In The Terminator, Kyle Reese was a fatigued soldier haunted by a nightmarish inevitability. We get very little of that here. I wondered if this Reese wasn’t somehow “changed” during his trip through time, remaining half the hardened PTSD solider we’re familiar with, but becoming half an optimistic fighter who grew up in a world never ravaged by nuclear annihilation, and with the benefit of nurturing parents to boot. Again, this is partly why I liked Genisys. It’s the fourth sequel to a movie that didn’t need a single follow-up. That it tossed me into uncharted waters is exactly why I had fun with it.

Emilia Clarke makes for a surprisingly endearing Sarah.
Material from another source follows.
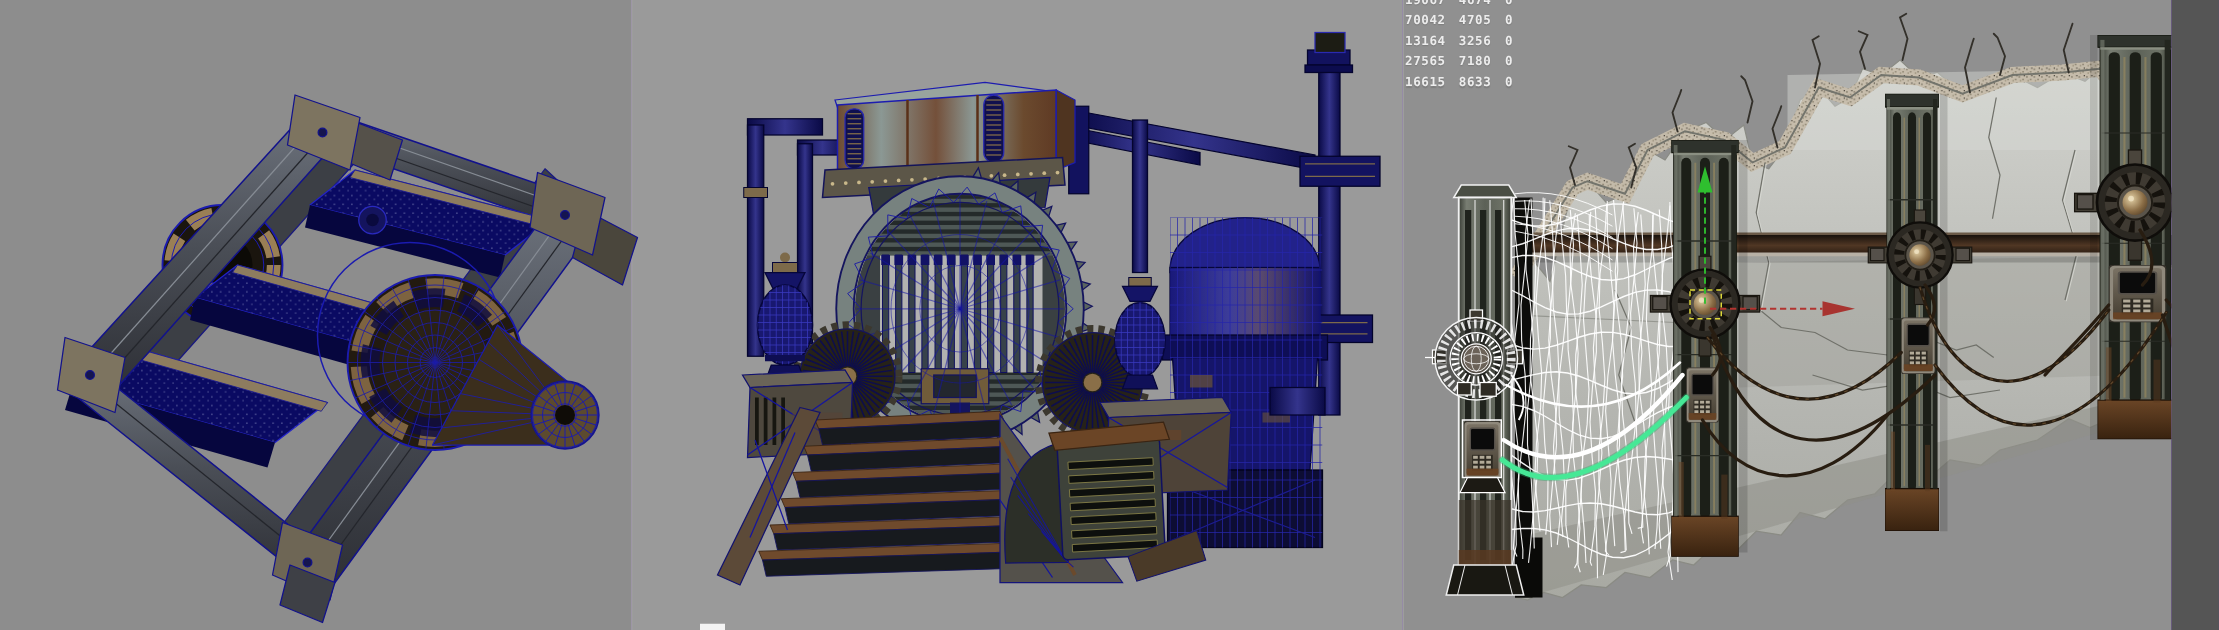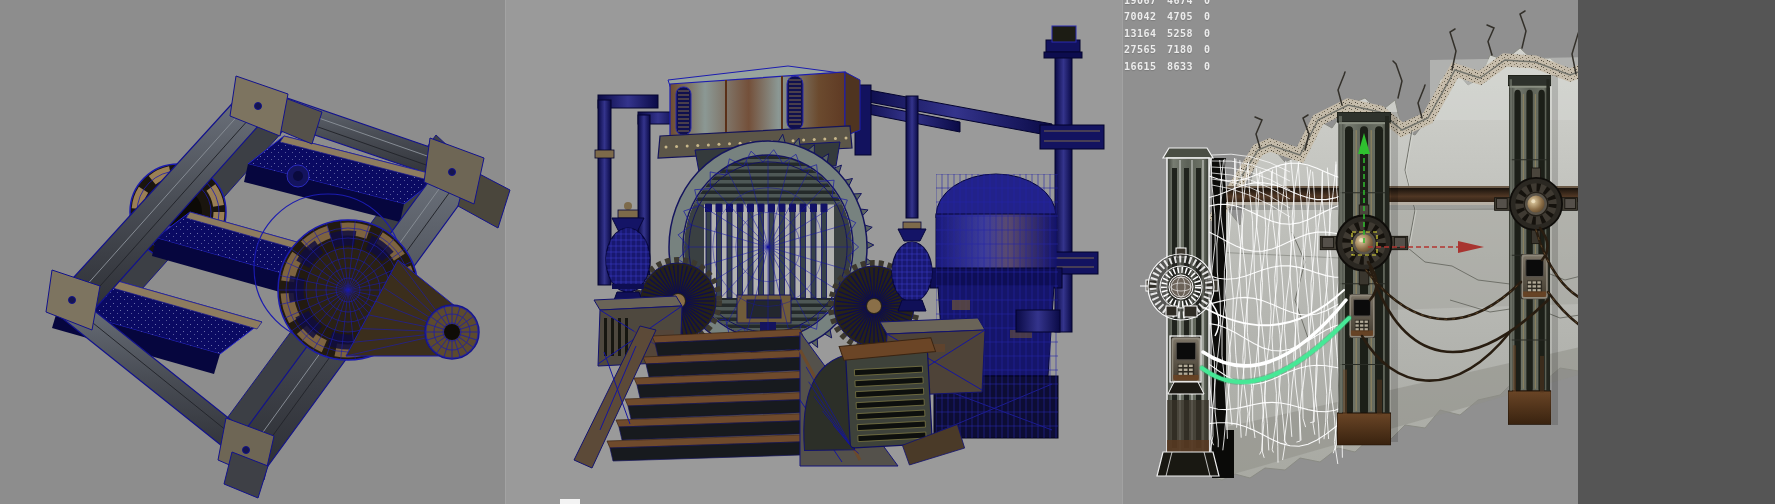"19067" #screen { width: 1578px -> 1737px }
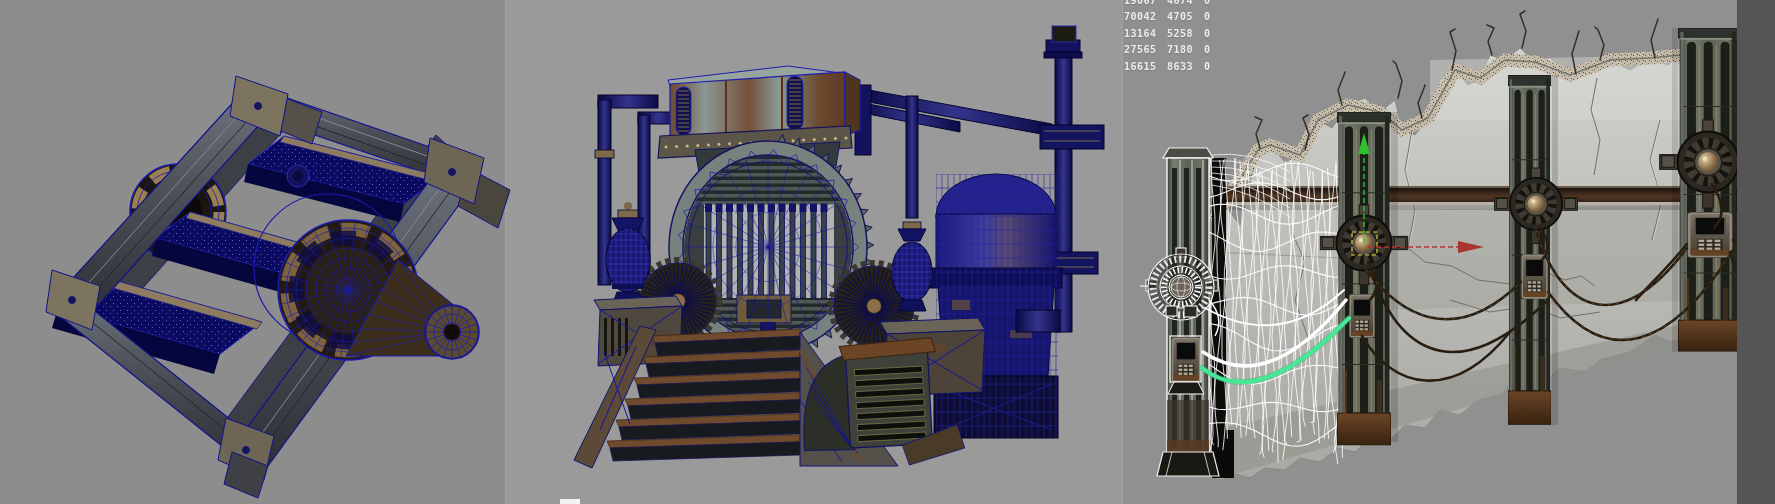"5258" span.c2 { text: 5258 -> 3256 }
She isn’t the battered survivalist we found in T2, softer around the edges this time, thanks in part to the perpetual presence of the Pops terminator preventing any prolonged hardship. Clarke is an amalgamation of Hamilton’s Sarah in 1 and 2, perhaps never as convincingly or effortlessly badass, but serving as a satisfying stand-in all the same. Like Reese, she will never become the Sarah we once knew. This allows Clarke to put her own stamp on the character, which she does rather nicely.

Genisys changes everything. By the end, past films are erased to the point where the T-800 itself becomes little more than a holdover from a previous timeline (Cameron’s movies). Skynet seems to have reconciled the fact that its always destined for doom and reinvents itself as an operating system that has fooled humanity into clamoring for its arrival. I like the idea of mankind willingly enslaving itself to our synthetic masters, and wish Genisys had explored this aspect more.

Much has been written about the convoluted nature of the story. You either go with it or you don’t. Personally speaking, the story and characters are enjoyable enough so that when the concept of a Terminator “multiverse” comes into play, it’s easily embraced–at least for me. I like the idea of Skynet somehow achieving singularity and (apparently) learning how to travel through dimensions as a result of its evolution. Its determination to guarantee creation is so fierce it needed to happen outside of the established continuum. Does this take us far away from Cameron’s Terminator movies? I suppose it does, and why not?

What does irk me about Terminator: Genisys is its handling of open-ended questions. Most of these seems like topics for potential sequels that may or may not happen. I’ve never been a fan of this type of storytelling, nor do I find these open-ended mysteries all that fascinating. If we never find out who sent Pops back to protect 70s Sarah, I’ll survive. Genisys does try laying the groundwork for future movies, but it’s not exactly beholden to them. As a rule, however, filmmakers should stop worrying about potential trilogies and focus entirely on the current story at hand. It’s the only one that matters.

But still, props to the filmmakers for making me interested in the franchise once more. Outside of the Cameron movies, this is the only Terminator story I’d care to watch again. It’s not a patch on the original, but it’s entertaining. Arnold is still effortlessly charming, selling even the most ridiculous aspects of the character this time out (like its ability to construct a time machine). Think of this as some kind of extended universe comic book continuation you might’ve read years ago. Not perfect, but good fun.